---------- RECORDED DATA ----------

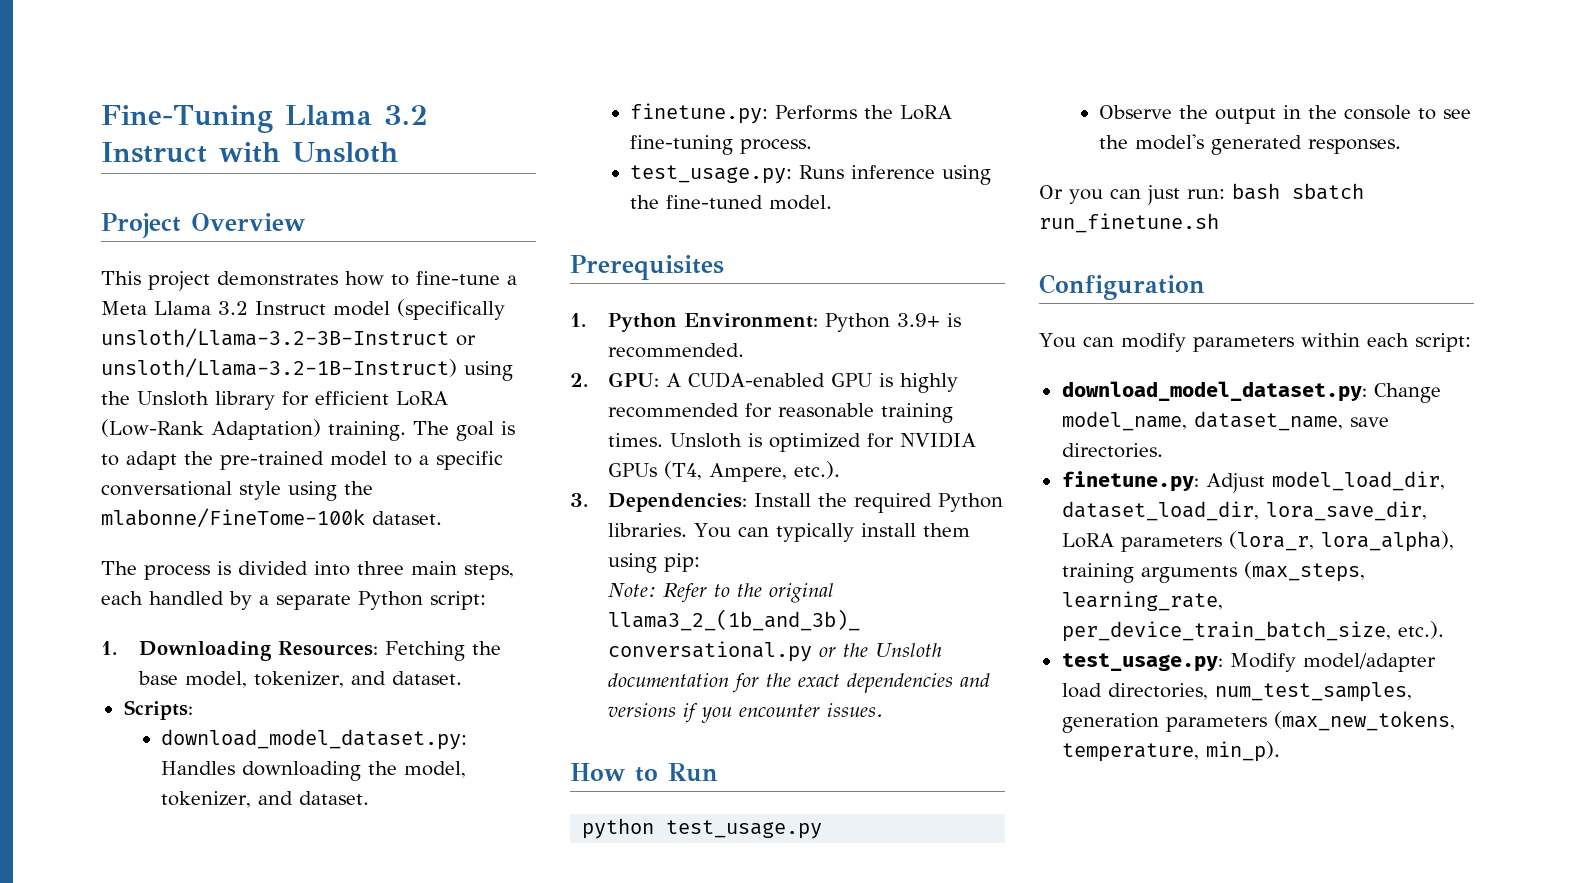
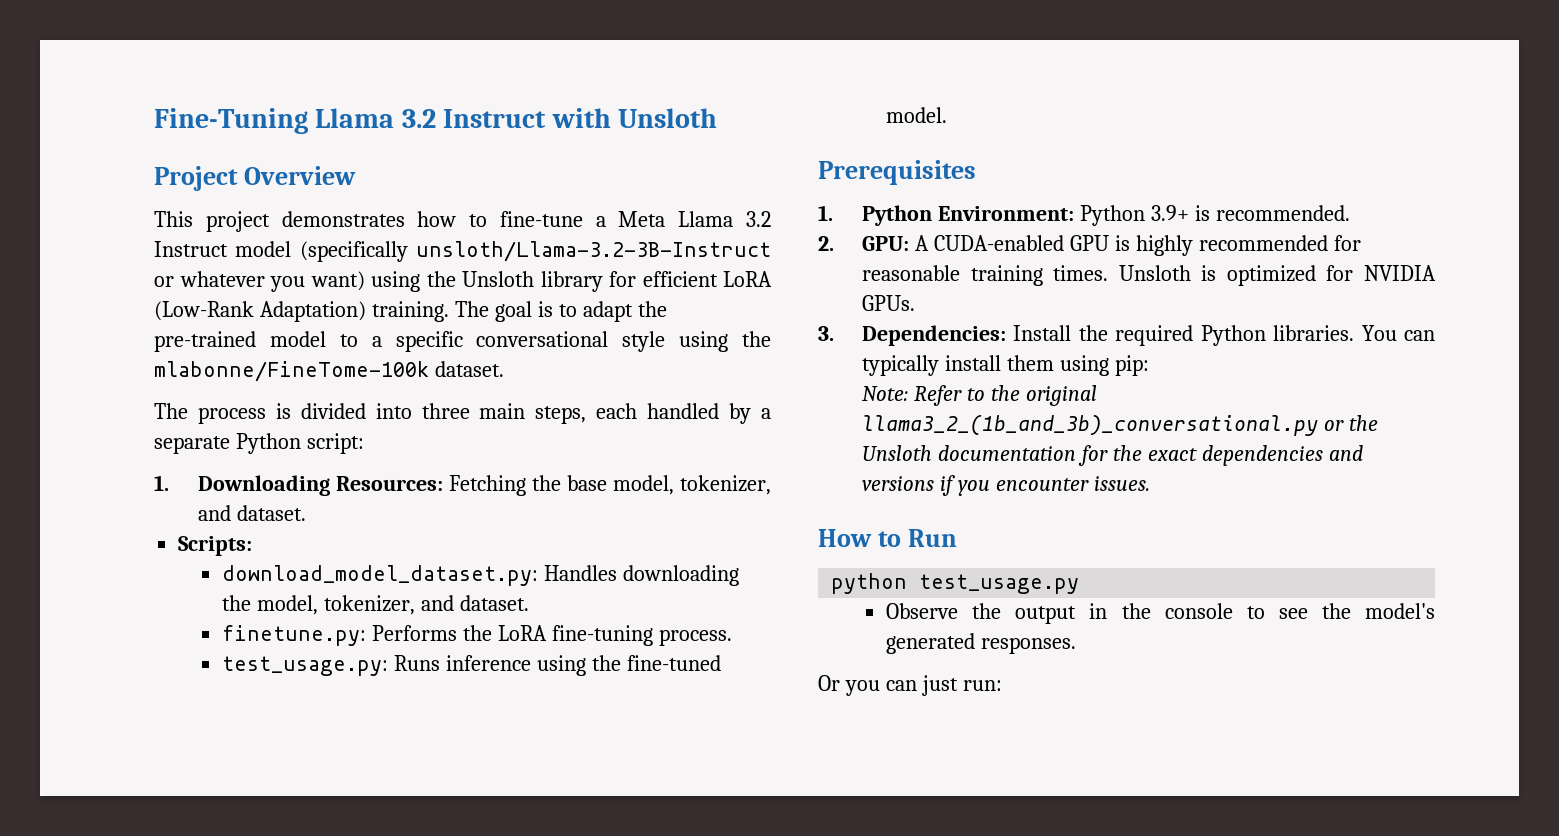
- This project demonstrates how to fine-tune a Meta Llama 3.2 Instruct model (specifically unsloth/Llama-3.2-3B-Instruct or unsloth/Llama-3.2-1B-Instruct) using the Unsloth library for efficient LoRA (Low-Rank Adaptation) training.
+ This project demonstrates how to fine-tune a Meta Llama 3.2 Instruct model (specifically unsloth/Llama-3.2-3B-Instruct or whatever you want) using the Unsloth library for efficient LoRA (Low-Rank Adaptation) training.
- Unsloth is optimized for NVIDIA GPUs (T4, Ampere, etc.).
+ Unsloth is optimized for NVIDIA GPUs.
- Or you can just run: bash sbatch run_finetune.sh
- Configuration
- You can modify parameters within each script:
- download_model_dataset.py: Change model_name, dataset_name, save directories.
- finetune.py: Adjust model_load_dir, dataset_load_dir, lora_save_dir, LoRA parameters (lora_r, lora_alpha), training arguments (max_steps, learning_rate, per_device_train_batch_size, etc.).
- test_usage.py: Modify model/adapter load directories, num_test_samples, generation parameters (max_new_tokens, temperature, min_p).
+ Or you can just run:

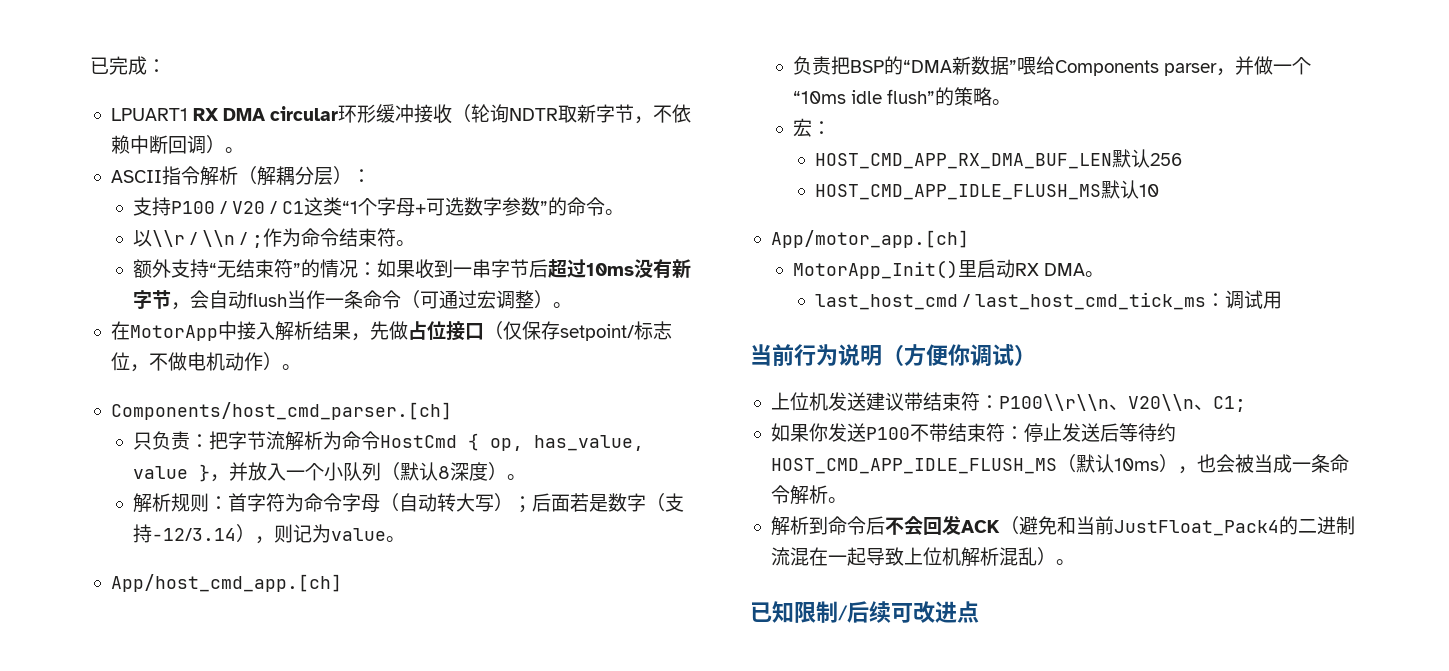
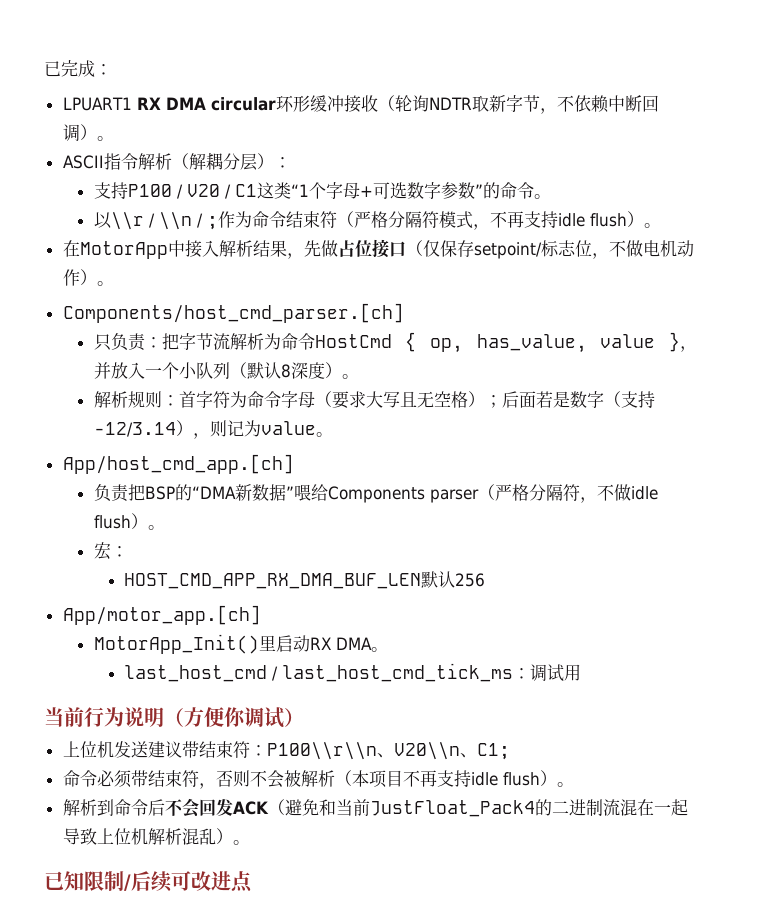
- 以\\r / \\n / ;作为命令结束符。
- 额外支持“无结束符”的情况：如果收到一串字节后超过10ms没有新字节，会自动flush当作一条命令（可通过宏调整）。
+ 以\\r / \\n / ;作为命令结束符（严格分隔符模式，不再支持idle flush）。
- 解析规则：首字符为命令字母（自动转大写）；后面若是数字（支持-12/3.14），则记为value。
+ 解析规则：首字符为命令字母（要求大写且无空格）；后面若是数字（支持-12/3.14），则记为value。
- 负责把BSP的“DMA新数据”喂给Components parser，并做一个“10ms idle flush”的策略。
+ 负责把BSP的“DMA新数据”喂给Components parser（严格分隔符，不做idle flush）。
- HOST_CMD_APP_IDLE_FLUSH_MS默认10
- 如果你发送P100不带结束符：停止发送后等待约HOST_CMD_APP_IDLE_FLUSH_MS（默认10ms），也会被当成一条命令解析。
+ 命令必须带结束符，否则不会被解析（本项目不再支持idle flush）。

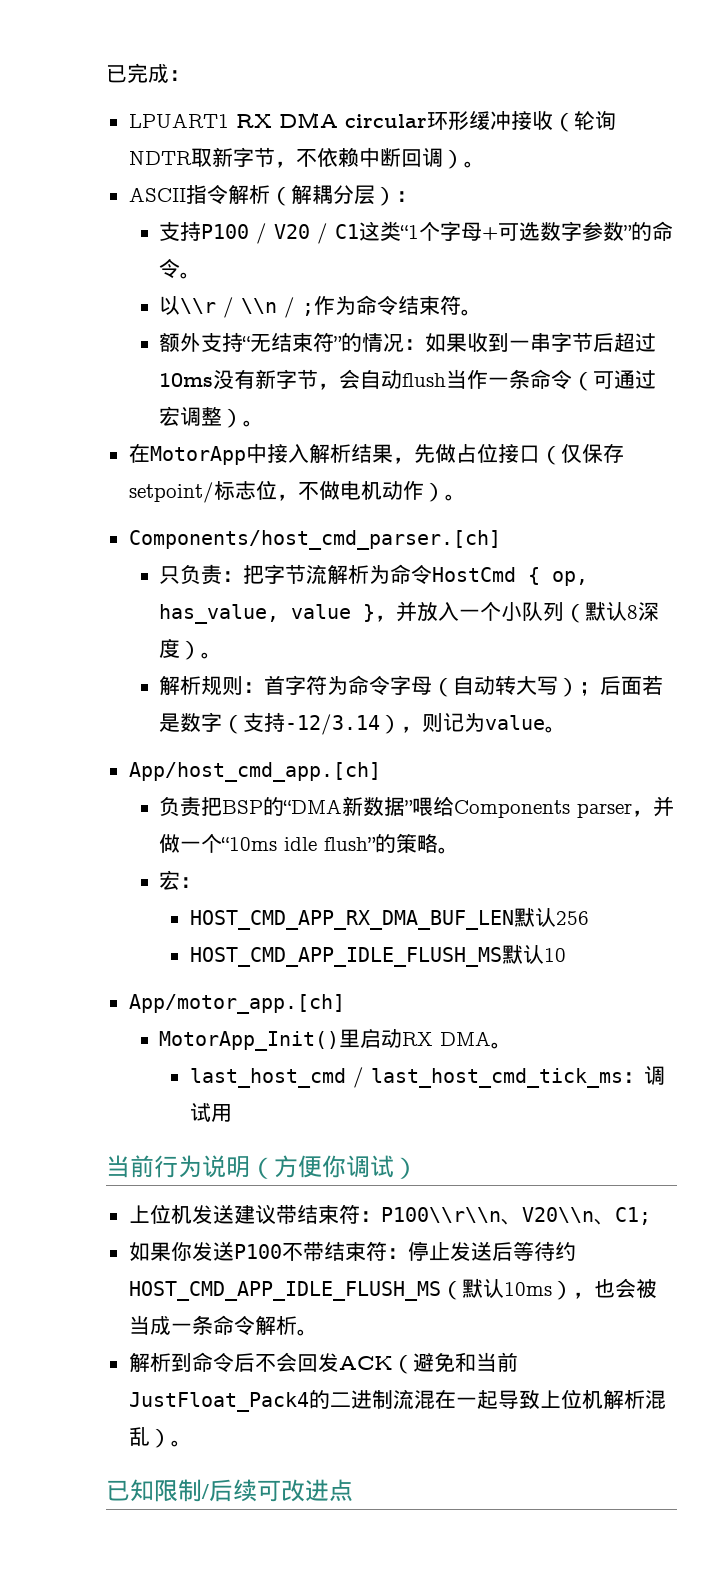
- 以\\r / \\n / ;作为命令结束符（严格分隔符模式，不再支持idle flush）。
+ 以\\r / \\n / ;作为命令结束符。
+ 额外支持“无结束符”的情况：如果收到一串字节后超过10ms没有新字节，会自动flush当作一条命令（可通过宏调整）。
- 解析规则：首字符为命令字母（要求大写且无空格）；后面若是数字（支持-12/3.14），则记为value。
+ 解析规则：首字符为命令字母（自动转大写）；后面若是数字（支持-12/3.14），则记为value。
- 负责把BSP的“DMA新数据”喂给Components parser（严格分隔符，不做idle flush）。
+ 负责把BSP的“DMA新数据”喂给Components parser，并做一个“10ms idle flush”的策略。
+ HOST_CMD_APP_IDLE_FLUSH_MS默认10
- 命令必须带结束符，否则不会被解析（本项目不再支持idle flush）。
+ 如果你发送P100不带结束符：停止发送后等待约HOST_CMD_APP_IDLE_FLUSH_MS（默认10ms），也会被当成一条命令解析。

----------

### YOUR INSTRUCTIONS
Copy out the data above exactly, except the pictures.

### SOLUTION TO THIS PROBLEM
- This project demonstrates how to fine-tune a Meta Llama 3.2 Instruct model (specifically unsloth/Llama-3.2-3B-Instruct or unsloth/Llama-3.2-1B-Instruct) using the Unsloth library for efficient LoRA (Low-Rank Adaptation) training.
+ This project demonstrates how to fine-tune a Meta Llama 3.2 Instruct model (specifically unsloth/Llama-3.2-3B-Instruct or whatever you want) using the Unsloth library for efficient LoRA (Low-Rank Adaptation) training.
- Unsloth is optimized for NVIDIA GPUs (T4, Ampere, etc.).
+ Unsloth is optimized for NVIDIA GPUs.
- Or you can just run: bash sbatch run_finetune.sh
- Configuration
- You can modify parameters within each script:
- download_model_dataset.py: Change model_name, dataset_name, save directories.
- finetune.py: Adjust model_load_dir, dataset_load_dir, lora_save_dir, LoRA parameters (lora_r, lora_alpha), training arguments (max_steps, learning_rate, per_device_train_batch_size, etc.).
- test_usage.py: Modify model/adapter load directories, num_test_samples, generation parameters (max_new_tokens, temperature, min_p).
+ Or you can just run:

- 以\\r / \\n / ;作为命令结束符。
- 额外支持“无结束符”的情况：如果收到一串字节后超过10ms没有新字节，会自动flush当作一条命令（可通过宏调整）。
+ 以\\r / \\n / ;作为命令结束符（严格分隔符模式，不再支持idle flush）。
- 解析规则：首字符为命令字母（自动转大写）；后面若是数字（支持-12/3.14），则记为value。
+ 解析规则：首字符为命令字母（要求大写且无空格）；后面若是数字（支持-12/3.14），则记为value。
- 负责把BSP的“DMA新数据”喂给Components parser，并做一个“10ms idle flush”的策略。
+ 负责把BSP的“DMA新数据”喂给Components parser（严格分隔符，不做idle flush）。
- HOST_CMD_APP_IDLE_FLUSH_MS默认10
- 如果你发送P100不带结束符：停止发送后等待约HOST_CMD_APP_IDLE_FLUSH_MS（默认10ms），也会被当成一条命令解析。
+ 命令必须带结束符，否则不会被解析（本项目不再支持idle flush）。

- 以\\r / \\n / ;作为命令结束符（严格分隔符模式，不再支持idle flush）。
+ 以\\r / \\n / ;作为命令结束符。
+ 额外支持“无结束符”的情况：如果收到一串字节后超过10ms没有新字节，会自动flush当作一条命令（可通过宏调整）。
- 解析规则：首字符为命令字母（要求大写且无空格）；后面若是数字（支持-12/3.14），则记为value。
+ 解析规则：首字符为命令字母（自动转大写）；后面若是数字（支持-12/3.14），则记为value。
- 负责把BSP的“DMA新数据”喂给Components parser（严格分隔符，不做idle flush）。
+ 负责把BSP的“DMA新数据”喂给Components parser，并做一个“10ms idle flush”的策略。
+ HOST_CMD_APP_IDLE_FLUSH_MS默认10
- 命令必须带结束符，否则不会被解析（本项目不再支持idle flush）。
+ 如果你发送P100不带结束符：停止发送后等待约HOST_CMD_APP_IDLE_FLUSH_MS（默认10ms），也会被当成一条命令解析。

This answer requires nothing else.